Действительно, внутренне усмехнулась Анна. Замечательная идея! Почему бы Израилю в самом деле не нашлепать миллионов двадцать таких вызовов! Что будет делать ГБ, если и этому Гольскому, и Суслову, и Брежневу, и самому Андропову придут израильские вызовы?
Но вслух она сказала по-прежнему холодно и отстранение:
– Нет, я не понимаю. При чем тут я? Мы с мужем никуда ехать не собираемся! К тому же я не еврейка, как вы, конечно, знаете. Так о чем речь?
– Вот! – обрадованно сказал Гольский и одним глотком допил свою рюмку с коньяком. – Потому-то я к вам и обращаюсь, что не сомневаюсь ни в вашем, ни в вашего мужа патриотизме. Вы дружите с евреями, вы яркая женщина, у вас широкий круг знакомств. Ученые, инженеры, адвокаты, дипломаты. Вы могли бы принести нашей стране пользу. Как ваш отец. Подождите. – Он жестом предупредил ее возмущение. – Никто не говорит, что вы должны доносить или, как сейчас говорят, стучать про тех, кто хочет уехать. Не об этом речь, Анечка. Тоже ничего страшного, между прочим, но мы рассчитываем на вашу помощь как раз в обратном. Мы хотим знать, кто НЕ собирается уезжать. На кого можно положиться хотя бы в ближайшие два-три года. Понимаете? Почему вы не пьете?

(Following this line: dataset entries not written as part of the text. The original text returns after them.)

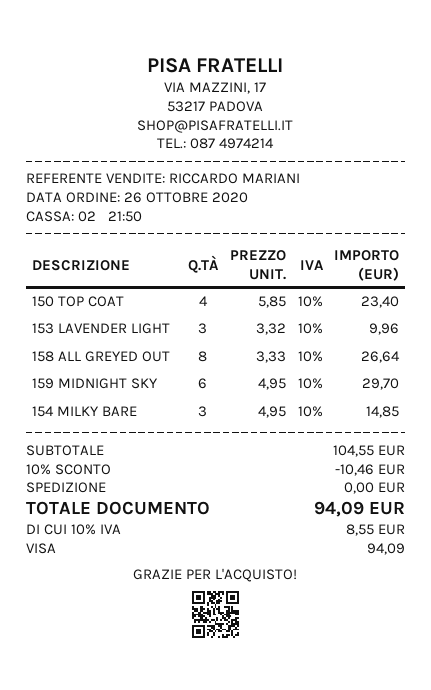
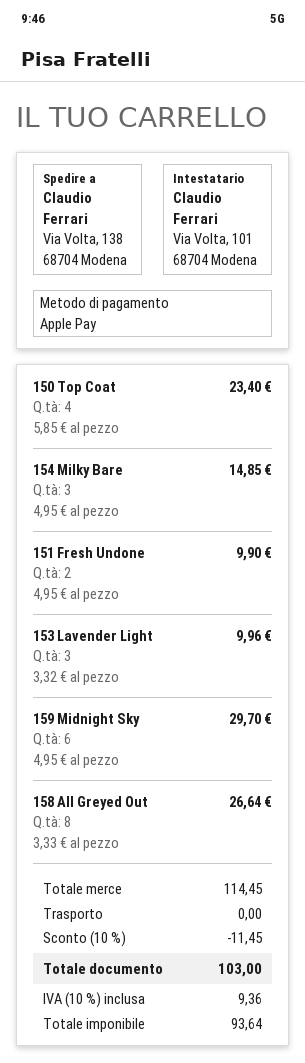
payment method: Visa -> Apple Pay
151 Fresh Undone: none -> 2 x 4.95 = 9.90
subtotal: 104.55 -> 114.45
discount: 10% = 10.46 -> 10% = 11.45
tax: 10% = 8.55 -> 10% = 9.36
total: 94.09 -> 103.00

Анна обратила внимание, какими нервными движениями пальцев она погасила свою сигарету в пепельнице. Напрасно. Это же выдало тот жуткий, почти мистический колотун страха, который бьет ее с момента, как он назвал свою фирму. Но почему? Почему она так их боится? И какие скоты! Открыто, нагло, в лоб вербовать ее, члена коллегии адвокатов, жену Сигала, только потому, что ее отец когда-то служил в их проклятых органах! Или он думает, что может шантажировать ее Максимом Раппопортом?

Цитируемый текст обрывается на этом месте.